Please retype, word for word, the line containing "1971-10: 1.04 -> none" and every line after it through the end of the records, leaving out all pictures.

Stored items
• • •
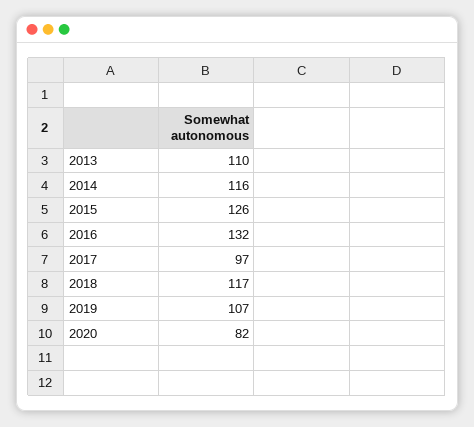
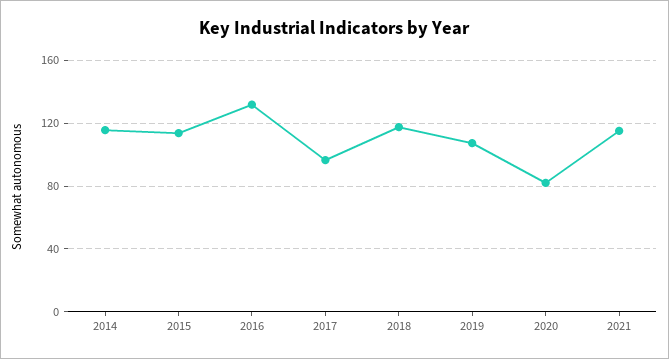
2013: 110 -> none
2015: 126 -> 115
2021: none -> 115

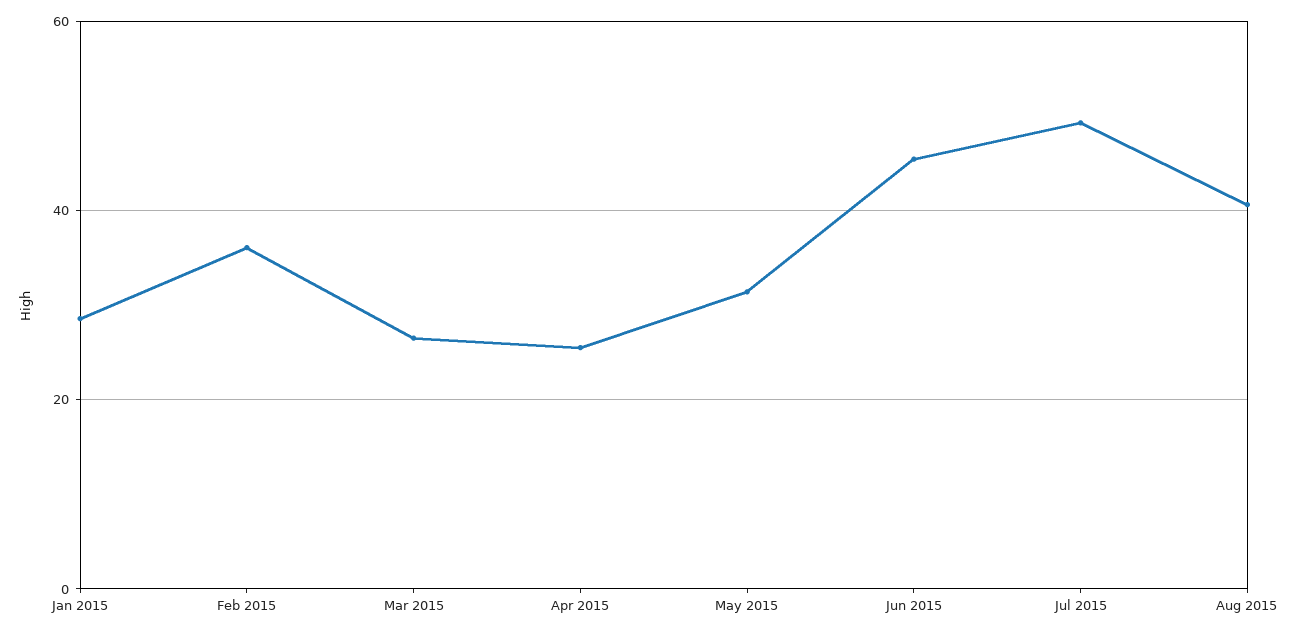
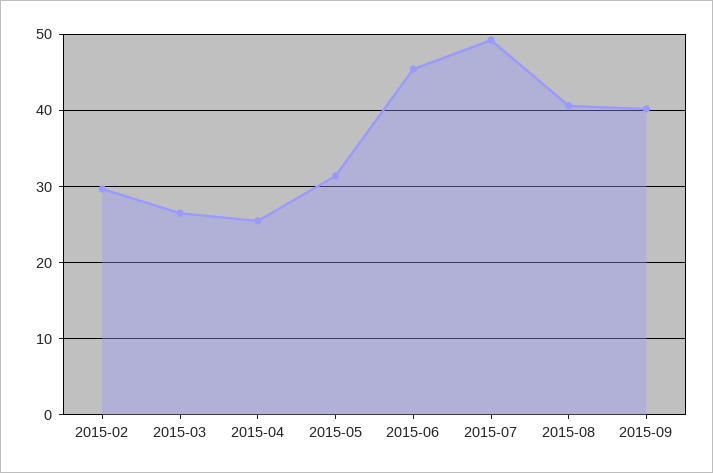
Jan 2015: 28 -> none
Feb 2015: 36 -> 30
2015-09: none -> 40

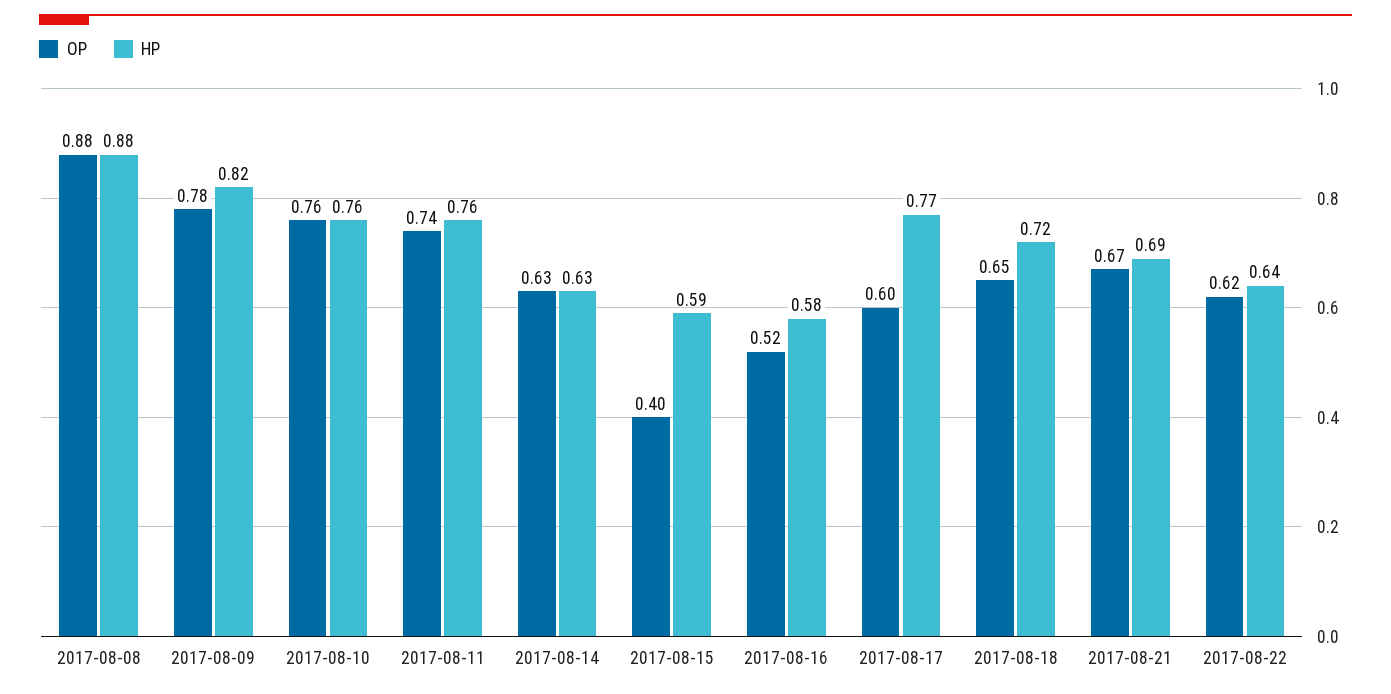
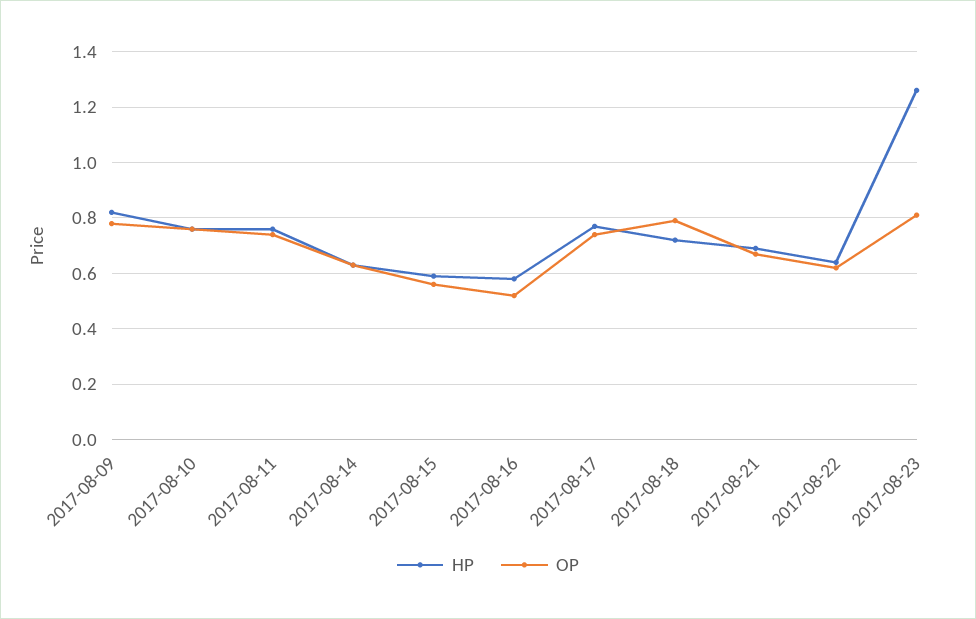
OP, 2017-08-08: 0.88 -> none
HP, 2017-08-08: 0.88 -> none
OP, 2017-08-15: 0.4 -> 0.55
OP, 2017-08-17: 0.6 -> 0.75
OP, 2017-08-18: 0.65 -> 0.8
HP, 2017-08-23: none -> 1.25
OP, 2017-08-23: none -> 0.8

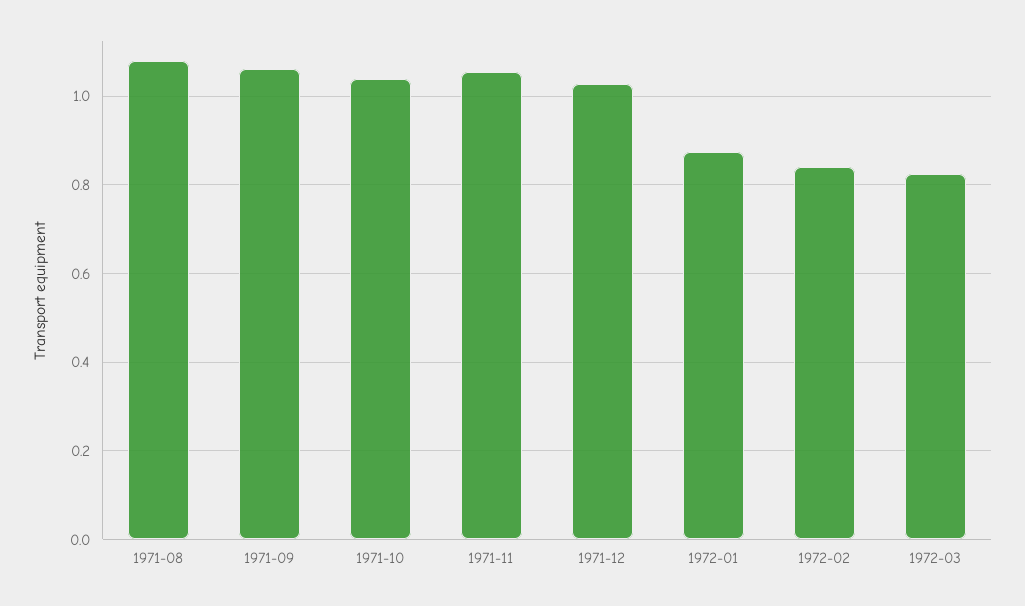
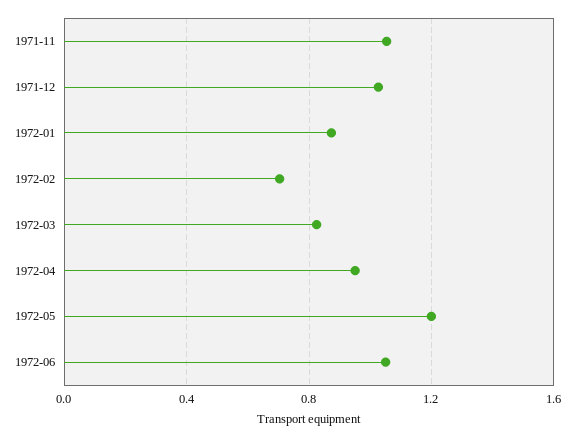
1971-08: 1.08 -> none
1971-09: 1.06 -> none
1971-10: 1.04 -> none
1972-02: 0.84 -> 0.7
1972-04: none -> 0.95
1972-05: none -> 1.2
1972-06: none -> 1.05

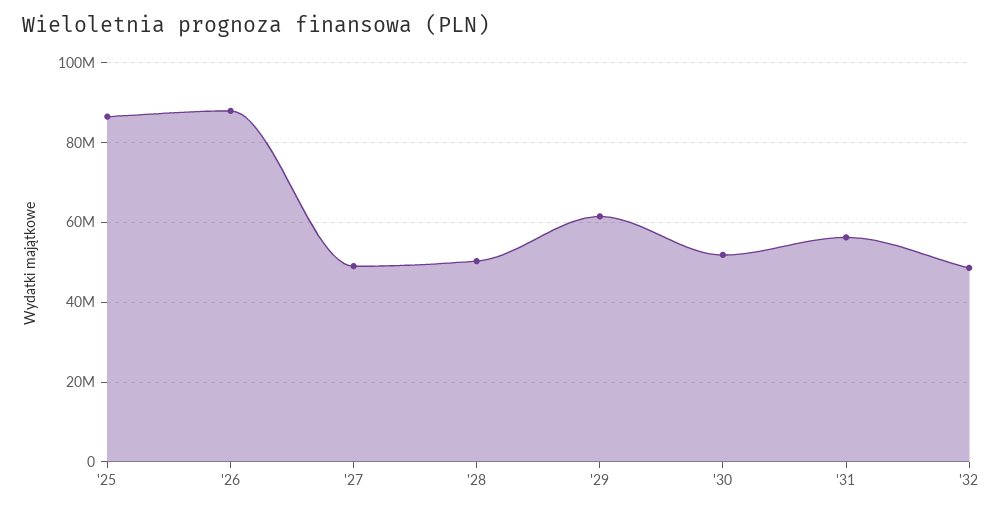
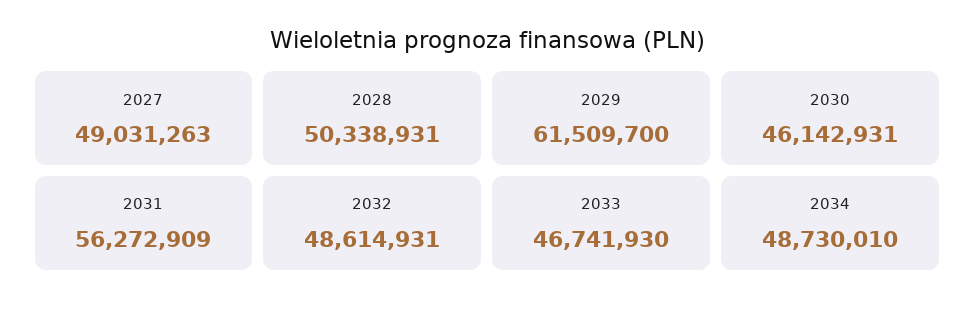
'25: 86000000 -> none
'26: 88000000 -> none
'30: 52000000 -> 46142931
2033: none -> 46741930
2034: none -> 48730010

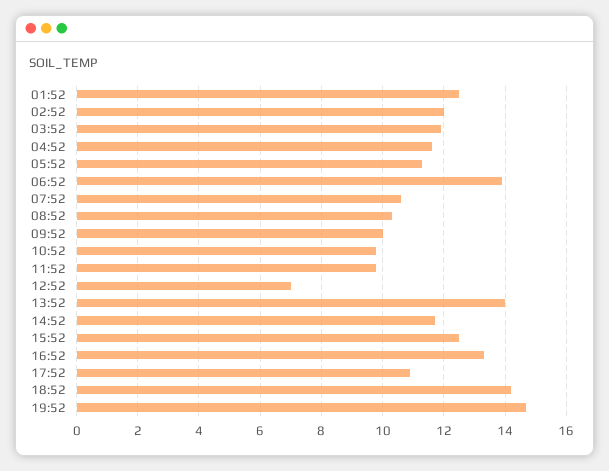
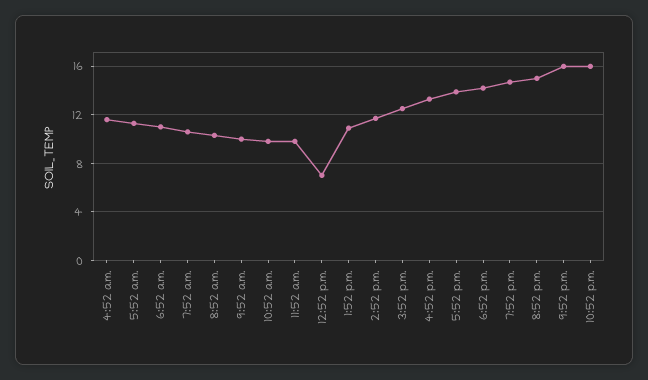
01:52: 12.5 -> none
02:52: 12 -> none
03:52: 12 -> none
06:52: 14 -> 11
13:52: 14 -> 11
17:52: 11 -> 14
8:52 p.m.: none -> 15
9:52 p.m.: none -> 16
10:52 p.m.: none -> 16

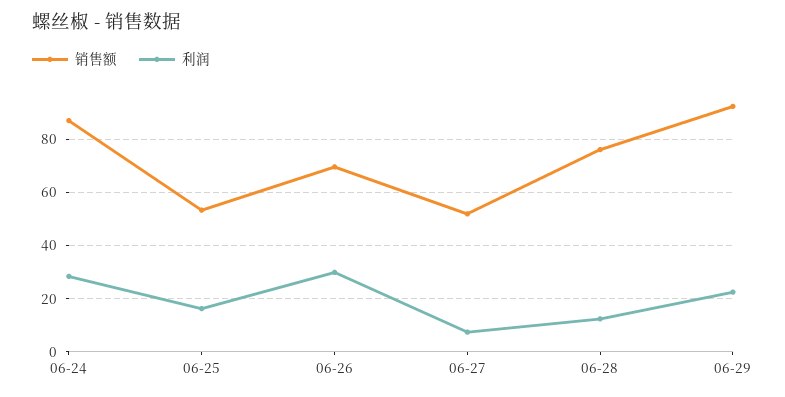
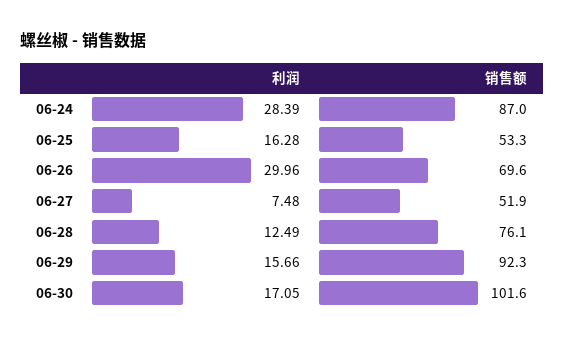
利润, 06-29: 22.5 -> 15.66
利润, 06-30: none -> 17.05
销售额, 06-30: none -> 101.6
• • •
* ANSWER SPACE *
1971-10: 1.04 -> none
1972-02: 0.84 -> 0.7
1972-04: none -> 0.95
1972-05: none -> 1.2
1972-06: none -> 1.05

'25: 86000000 -> none
'26: 88000000 -> none
'30: 52000000 -> 46142931
2033: none -> 46741930
2034: none -> 48730010

01:52: 12.5 -> none
02:52: 12 -> none
03:52: 12 -> none
06:52: 14 -> 11
13:52: 14 -> 11
17:52: 11 -> 14
8:52 p.m.: none -> 15
9:52 p.m.: none -> 16
10:52 p.m.: none -> 16

利润, 06-29: 22.5 -> 15.66
利润, 06-30: none -> 17.05
销售额, 06-30: none -> 101.6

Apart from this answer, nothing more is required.